JonathanPritchard

Mentalist

“I regard consciousness as fundamental. I regard matter as derivative from consciousness. We cannot get behind consciousness. Everything that we talk about, everything that we regard as existing, postulates consciousness.”

~Max Planck, The Observer. January 25, 1931.


Most people think mentalism is just tricks. Sleight of hand with thoughts instead of cards. A fun distraction for corporate events or Vegas shows.

They’re wrong.

Mentalism is the systematic application of fundamental psychology to create apparently impossible outcomes. It’s the art of leveraging how the human mind actually works to predict behavior, influence decisions, and guide interactions toward predetermined conclusions.

And if that sounds like something that might be useful in business, you’re starting to understand why Fortune 500 companies pay me to teach their teams these principles.

The Fascination: Understanding The Operating System

Here’s what captured my attention at five years old and hasn’t let go since: mentalism reveals the invisible architecture of human decision-making.

Every choice we make, every thought we have, every reaction we display follows predictable patterns. We’re not as random as we think. The human mind operates on principles as reliable as physics. When you understand those principles, you can work with them instead of against them.

This isn’t mysticism. This is applied psychology.

Think about it this way. For thousands of years, humans threw rocks at rabbits. The ancient Greeks contemplated the nature of reality. Newton formalized the laws of cause and effect. Early alchemists explored the properties of metals.

But understanding something only gets you so far.

Everything changed when we started asking: “Now, what can we do with this?”

That question gave us the Applied Physics Laboratory in 1942. Within three years, we unlocked the atom. Regardless of whether you believe that was good or bad for humanity, you cannot deny it gave us unprecedented power to affect the trajectory of all human civilization.

I believe applied psychology holds the same transformative potential.

Psychology tells us how the mind works. What physiological mechanisms are at play. What happens with stimulus and response. What classical conditioning looks like in practice.

Applied psychology asks: “What can we do with this understanding?”

That’s when you unlock the mental atom.

If you understand how and why people think the way they do, you can improve any situation where a human being is involved. And I mean any situation. Anywhere the human mind factors into a dynamic, applying your understanding of psychology leads to greater success.

Why A Business Owner Should Care

Let me give you the direct answer: because this translates into measurable revenue.

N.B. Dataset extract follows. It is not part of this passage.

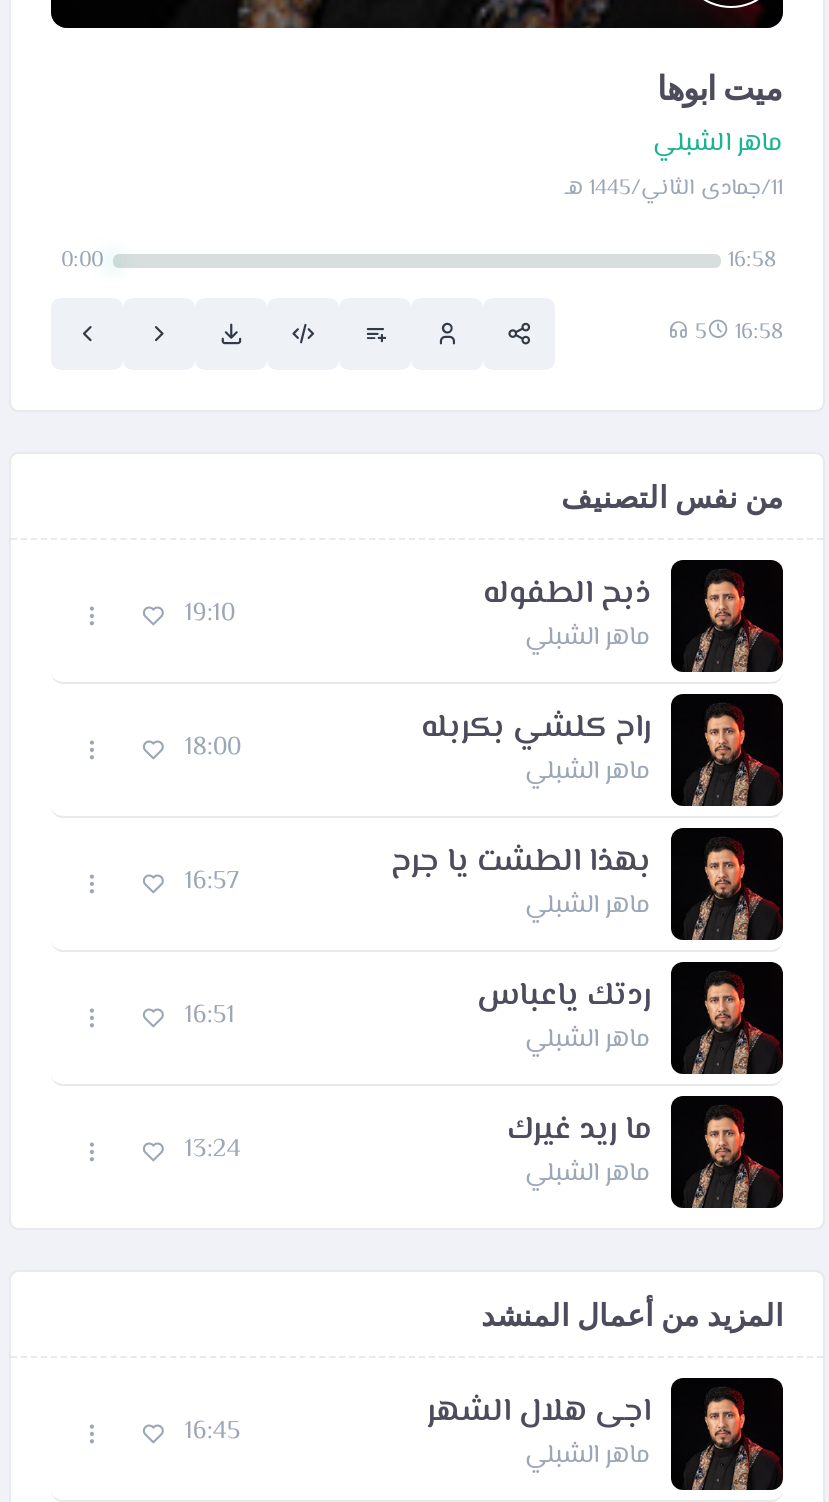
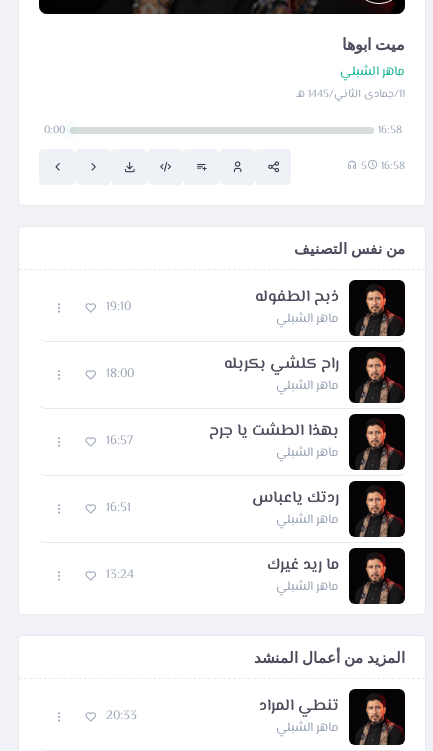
- اجى هلال الشهر
+ تنطي المراد

- 16:45
+ 20:33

When I worked as a graphic designer at a social media agency, they had purchased a database of 39,000 email addresses. Their email marketing efforts had failed repeatedly. The problem wasn’t their service. The problem was their approach.

I applied the same psychological principles I used on stage to rebuild their entire email strategy. We created segmented campaigns. We shifted from polished corporate messaging to conversational, personality-driven content. We offered value before asking for anything.

Within one week of launching the new campaign, the company landed an alcohol distributor with more than 50 labels. The initial contract was worth over $100,000. That doesn’t include the other client work that came through because of the same campaign.

That’s one example. Here are others.

At ROI Trade Shows, I help companies get 2-7 times more qualified leads from their exhibitions by applying the same attention-capture and persuasion principles I developed as a touring mentalist. The United States Postal Service uses these strategies. So does DHL. So do thousands of other companies who recognize that passive approaches lose every time.

When I was the sales trainer at Thrive Agency (the world’s number one digital marketing agency at the time), I helped them completely rearchitect their sales process using these psychological frameworks. I spoke with more than 1,400 business owners across every vertical and business model you can imagine. The patterns became crystal clear.

The companies winning weren’t necessarily the most talented. They weren’t always the most experienced. They were the ones who understood how their prospects actually made decisions and structured their entire sales process around those psychological realities.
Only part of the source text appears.